= Exercise instructions =
Which lines in the records below contain the word "relazionale"? Copy each one.

Content revision data
※

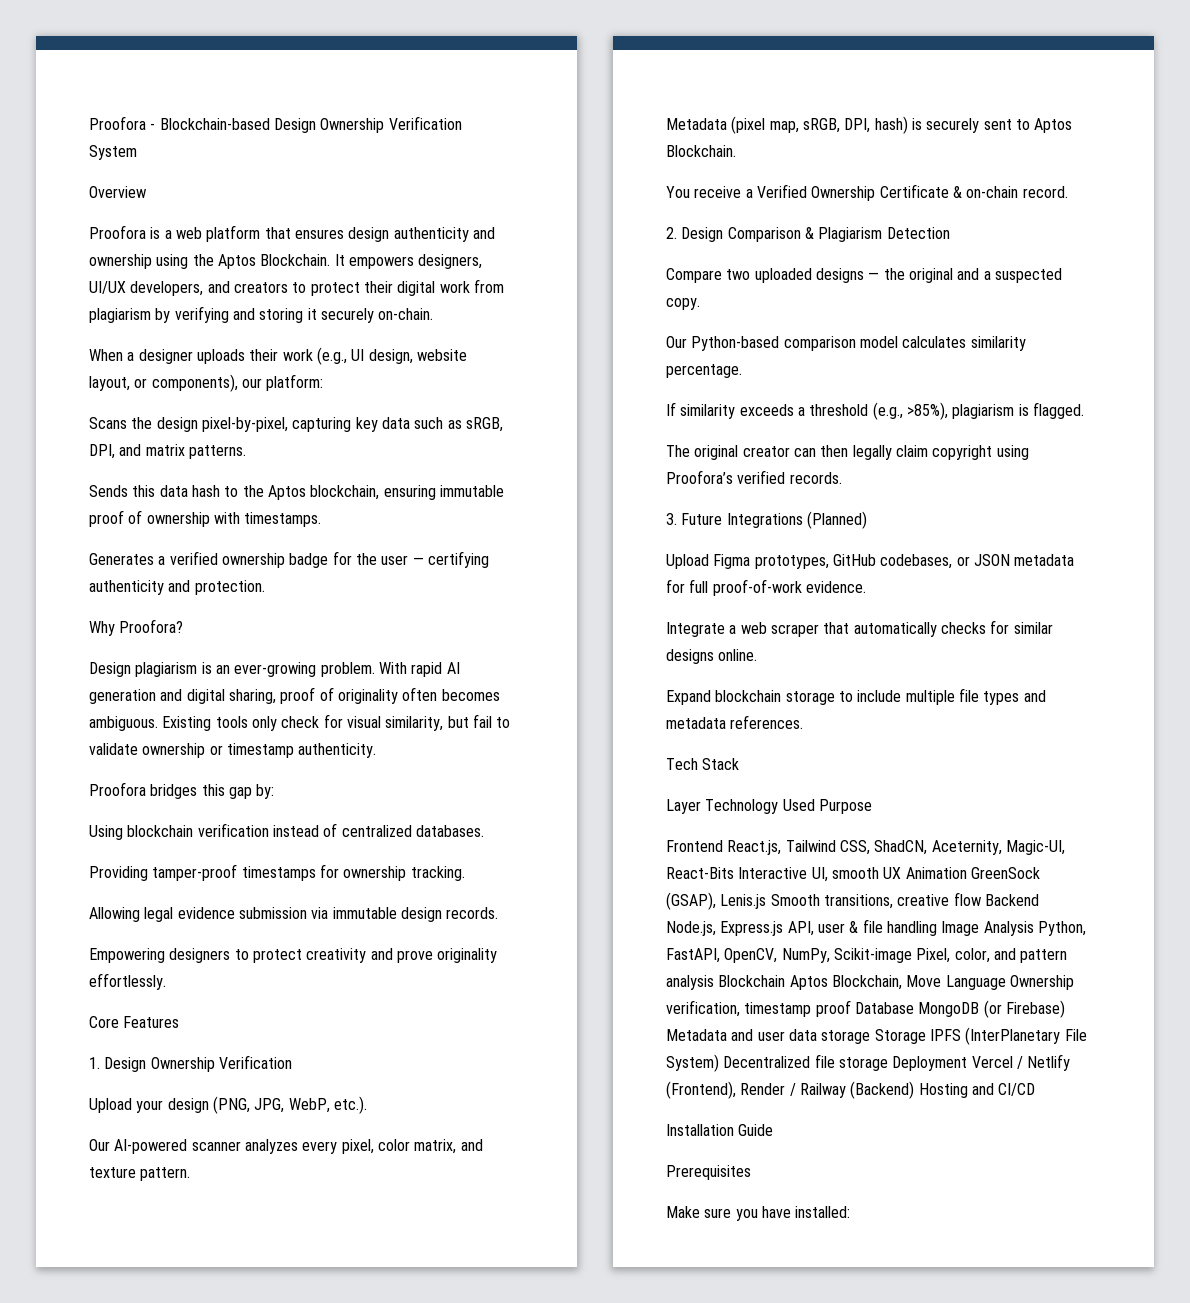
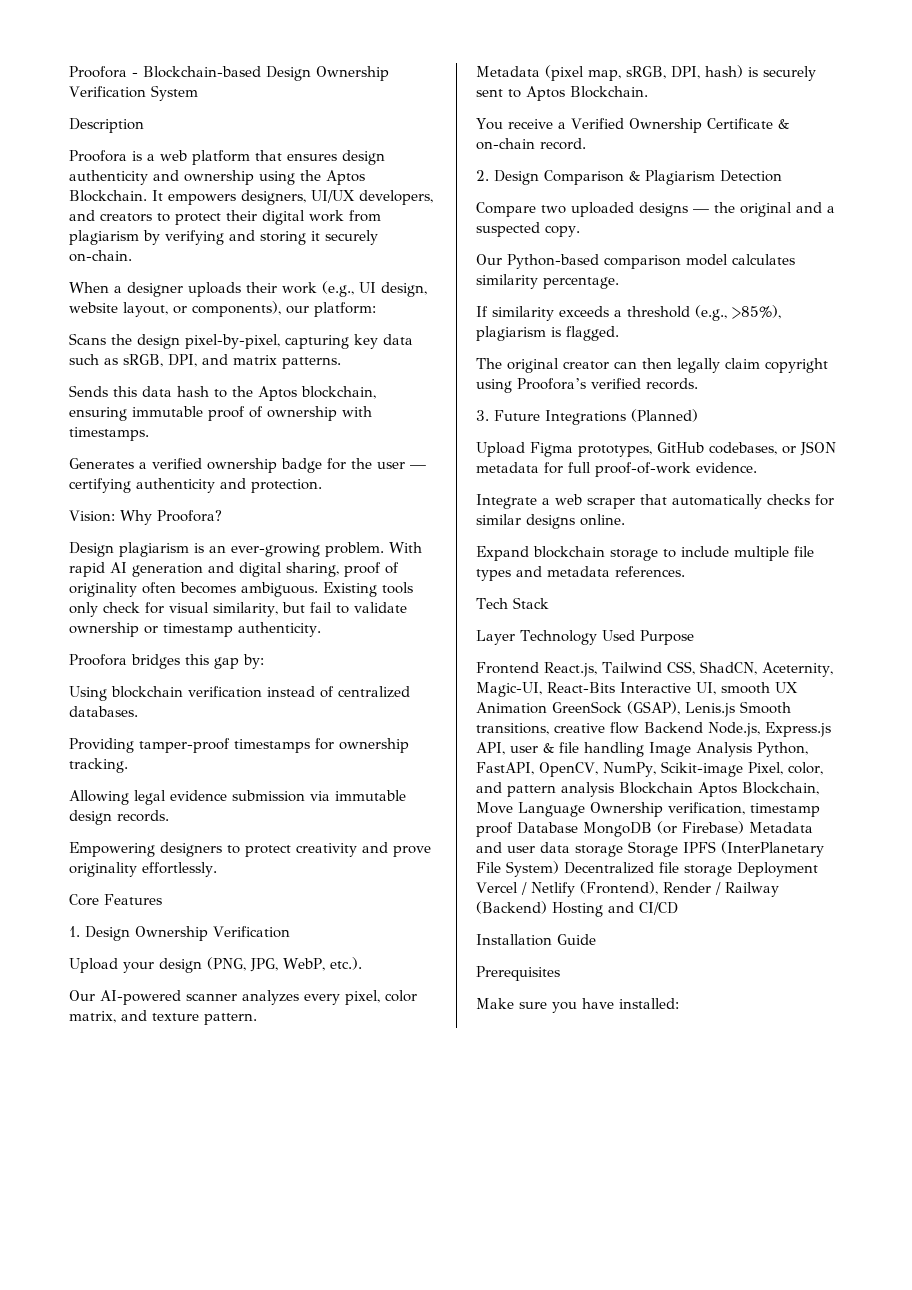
- Overview
+ Description
- Why Proofora?
+ Vision: Why Proofora?

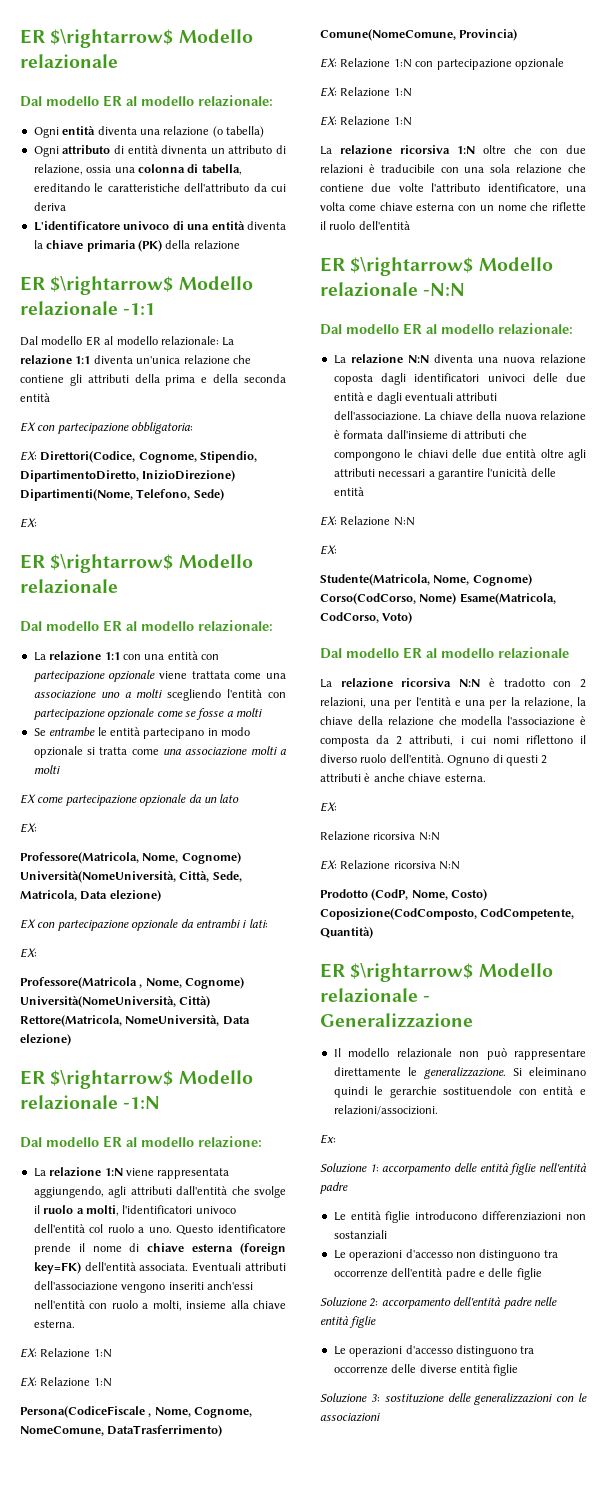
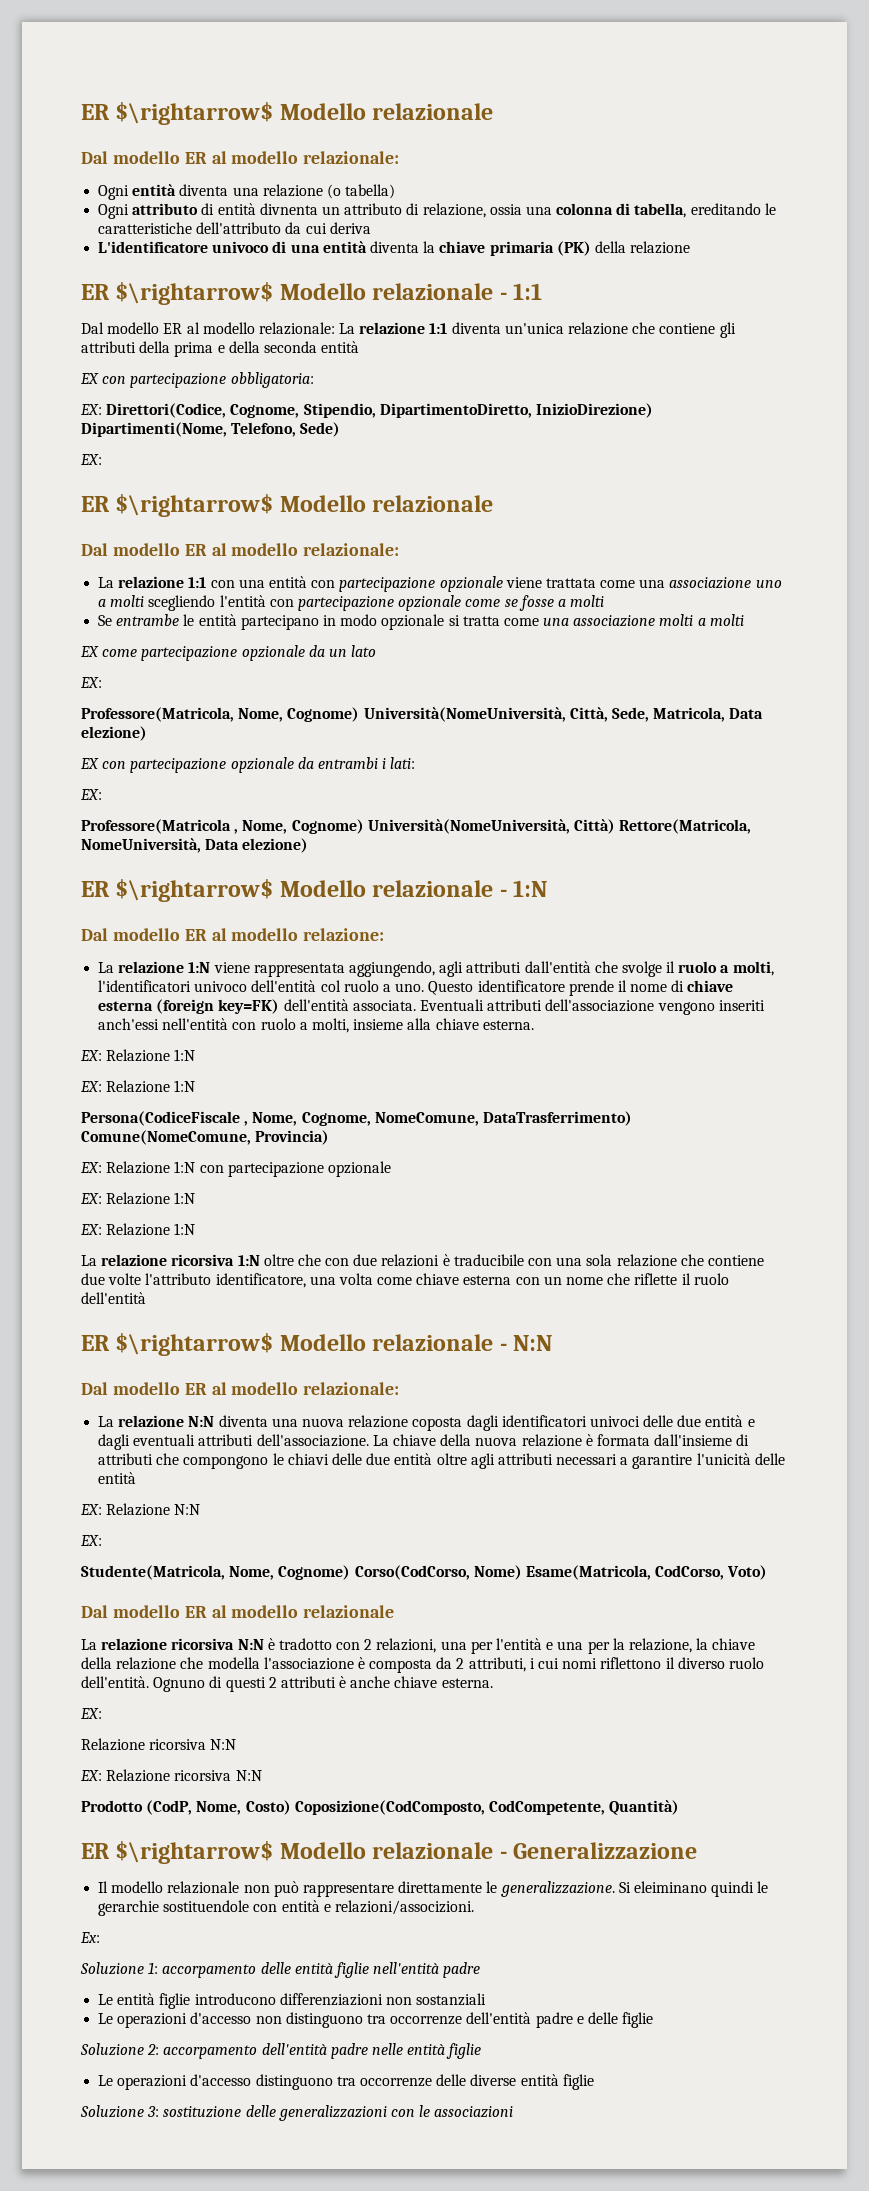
- ER $\rightarrow$ Modello relazionale -1:1
+ ER $\rightarrow$ Modello relazionale - 1:1
- ER $\rightarrow$ Modello relazionale -1:N
+ ER $\rightarrow$ Modello relazionale - 1:N
- ER $\rightarrow$ Modello relazionale -N:N
+ ER $\rightarrow$ Modello relazionale - N:N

※

= Finished task =
- ER $\rightarrow$ Modello relazionale -1:1
+ ER $\rightarrow$ Modello relazionale - 1:1
- ER $\rightarrow$ Modello relazionale -1:N
+ ER $\rightarrow$ Modello relazionale - 1:N
- ER $\rightarrow$ Modello relazionale -N:N
+ ER $\rightarrow$ Modello relazionale - N:N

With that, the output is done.